The last few days I have showed you how the CONTEXT ES model has been supportive of higher prices, ES has reached reversion to the model's mean and now the underlying component that make up the ES model are showing ES as overvalued and the model is diverging away from ES at an increasing spread.

As for our own indications...

 Remember, the SPX is always the green line. Commodities intraday saw a lot of weakness as they would be a beneficiary of a dovish policy statement. I haven't put the charts together, but between GLD's negative divergence just before the policy statement and the subsequent action as well as Commodity weakness, I wouldn't be surprised if an embargoed copy of the policy statement "somehow" managed to find it's way to Wall Street. The afternoon move higher was directly attributed to Bernie's press conference where he let a few "possibly dovish" phrases slip.


 In this one case the $USD is in green vs commodities, first note the volatility in FX land, second note the inverse legacy arbitrage that saw afternoon dollar weakness lead commodities higher, again, I'm convinced this was because of Bernie's Q&A after the statement, we all know it wouldn't be the first time in the last month Bernie has juiced the market when it needed it the most, like the day after the first weekly close down in the SPX for the year. I don't think he's trying to juice the markets for his so called "Wealth effect", I think he's just helping some friends like Lloyd and Jamie get the market in to position to do what we have expected.

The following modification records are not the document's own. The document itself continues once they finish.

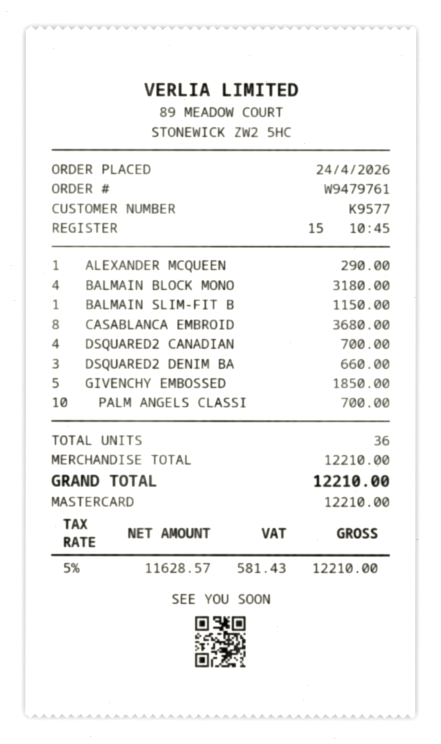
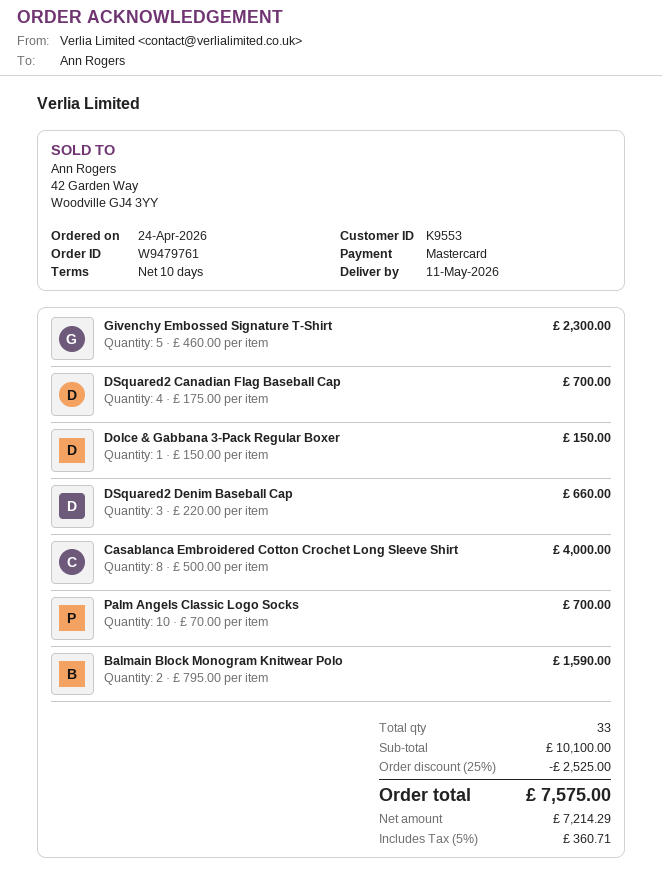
customer number: K9577 -> K9553
ALEXANDER MCQUEEN: 1 for 290.00 -> none
BALMAIN BLOCK MONO: 4 for 3180.00 -> 2 for 1590.00
BALMAIN SLIM-FIT B: 1 for 1150.00 -> none
CASABLANCA EMBROID: 8 for 3680.00 -> 8 for 4000.00
GIVENCHY EMBOSSED: 5 for 1850.00 -> 5 for 2300.00
Dolce & Gabbana 3-Pack Regular Boxer: none -> 1 for 150.00
total quantity: 36 -> 33
subtotal: 12210.00 -> 10100.00
discount: none -> 25% = 2525.00
net: 11628.57 -> 7214.29
tax: 5% = 581.43 -> 5% = 360.71
total: 12210.00 -> 7575.00

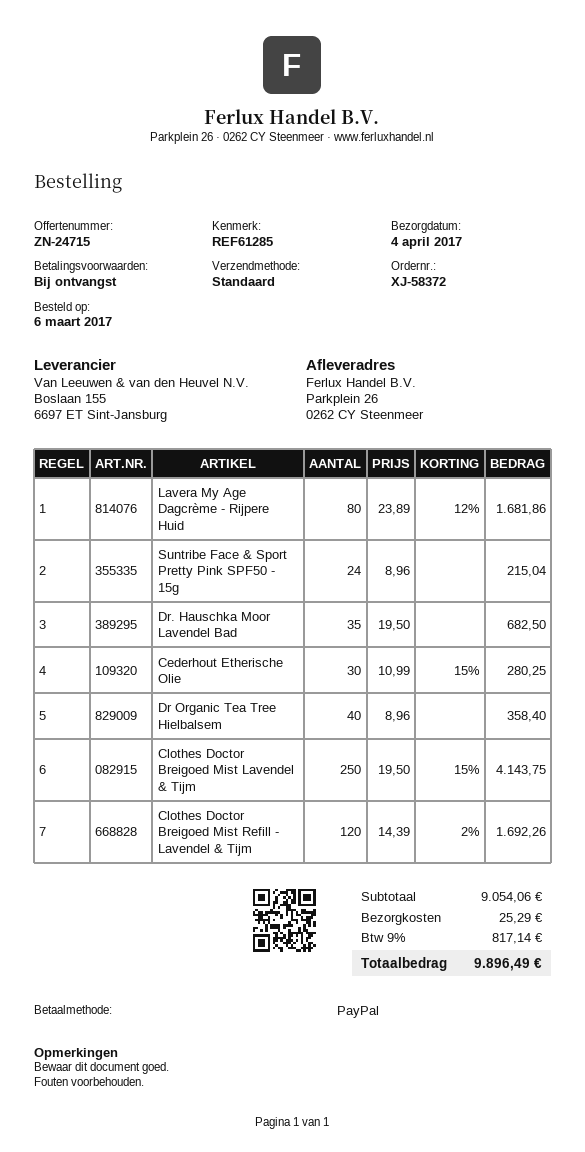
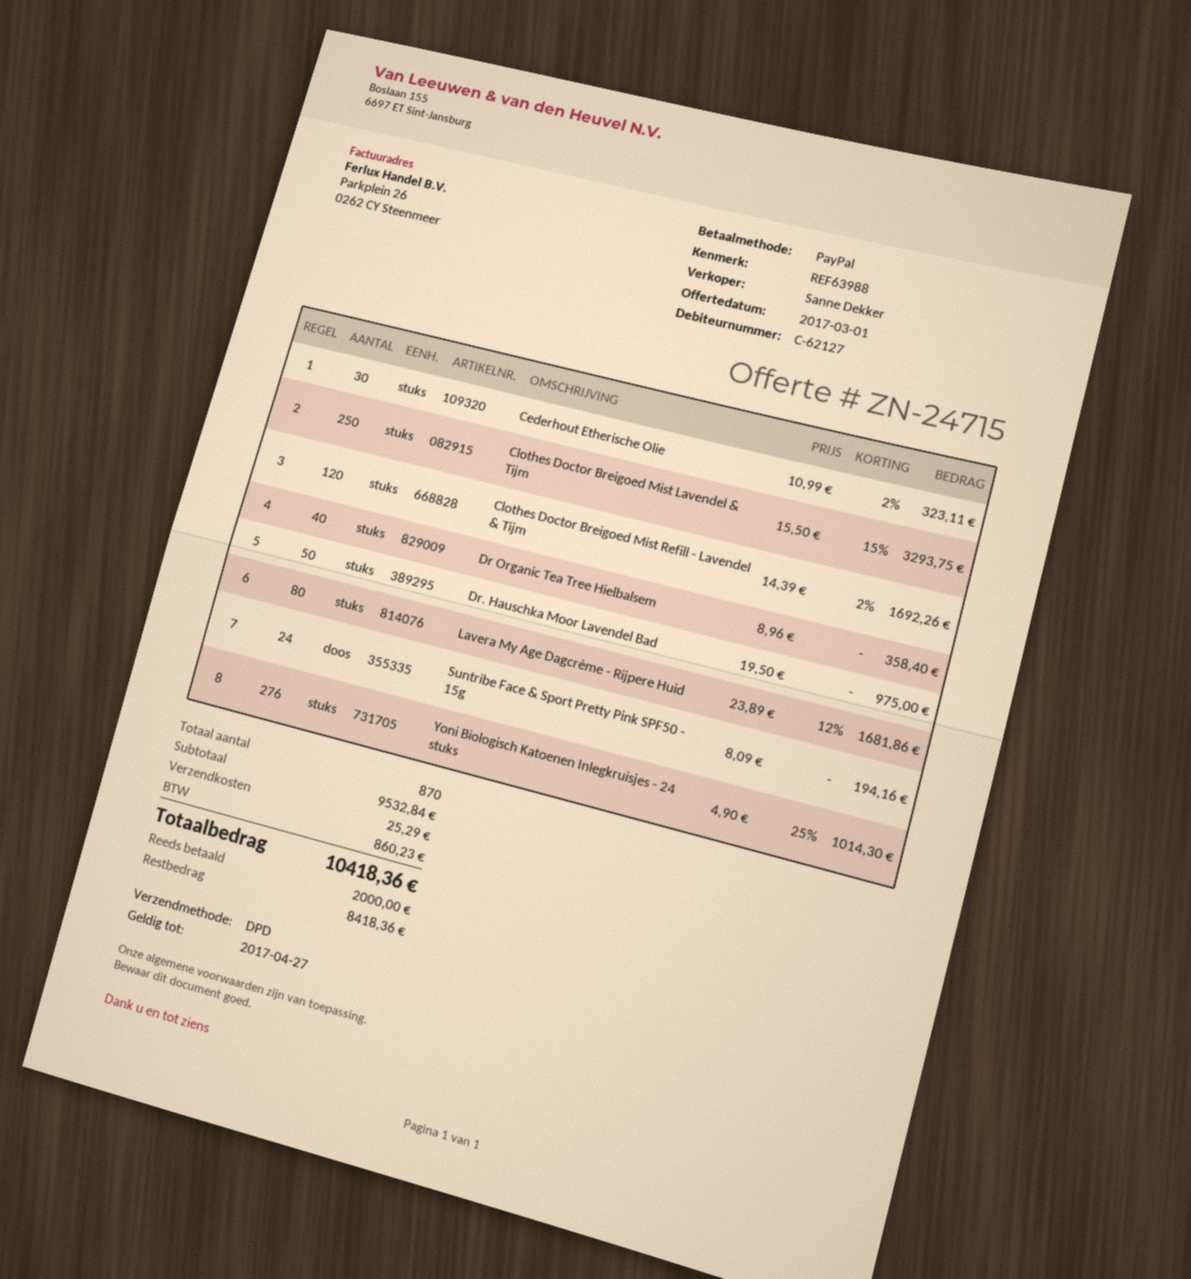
reference: REF61285 -> REF63988
shipping method: standard -> DPD
Suntribe Face & Sport Pretty Pink SPF50 - 15g: 24 x 8.96 = 215.04 -> 24 x 8.09 = 194.16
Dr. Hauschka Moor Lavendel Bad: 35 x 19.50 = 682.50 -> 50 x 19.50 = 975.00
Cederhout Etherische Olie: 30 x 10.99 - 15% = 280.25 -> 30 x 10.99 - 2% = 323.11
Clothes Doctor Breigoed Mist Lavendel & Tijm: 250 x 19.50 - 15% = 4143.75 -> 250 x 15.50 - 15% = 3293.75
Yoni Biologisch Katoenen Inlegkruisjes - 24 stuks: none -> 276 x 4.90 - 25% = 1014.30
subtotal: 9054.06 -> 9532.84
tax: 817.14 -> 860.23
total: 9896.49 -> 10418.36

 High Yield credit as I have shown over the last several days, has been supportive of higher prices, it saw some selling late today and it will diverge from the SPX before the market reverses.

 Yields also went negative on us today, although I wouldn't read to much in to that today as Treasuries were one of the primary knee-jerk  movers. These will also negatively diverge.

 In the top area (remember where the Economic Surprise Index  turned), the longer term view of yields and trend are clearly negative and have already demonstrated their leading tendencies.

 The $AUD, another great leading FX indicator seemed to be in line with the SPX intraday

 However stepping back a little, you can see the $AUD is starting to diverge negatively from the SPX.

 Even longer term, (again, recall where the economic reports started turning), the $AUD is clearly showing the carry trade there is off and the $AUD is leading the market to the downside, despite this small bout of relative strength,

 The Euro's normally tight correlation with the SPX was very volatile today, I suspect it performed worse than the correlation to the $USD on a relative basis, reflecting the trouble in Europe which will soon be front and center again.

 As mentioned over the last few days, the Euro has been supportive of higher prices, today the two reached a reversion to the mean.

 As talked about this week, the trend in the Euro recently is stronger than expected considering the EU situation, this I'm 90% sure has to do not with Euro strength, probably not even the Chinese bid at $1,30 to maintain their exports to their leading trade partner, but rather reflects the huge hole in European bank capital and liquidity. The actual mechanism which appears on the surface to be slightly bullish, is actually very bearish, it is the sale of $USD denominated assets held by EU banks and the subsequent repatriation process of Eros back to Europe; essentially they sell the $USD denominated asset, then sell the $USD proceeds and buy Euros- a simple supply/demand imbalance that on the face looks slightly bullish and algos read it that way, but is actually very bearish as they try to plug liquidity shortfalls, not to mention capital shortfalls which are much larger holes. Either way, it has been supportive of higher stock prices in the near term.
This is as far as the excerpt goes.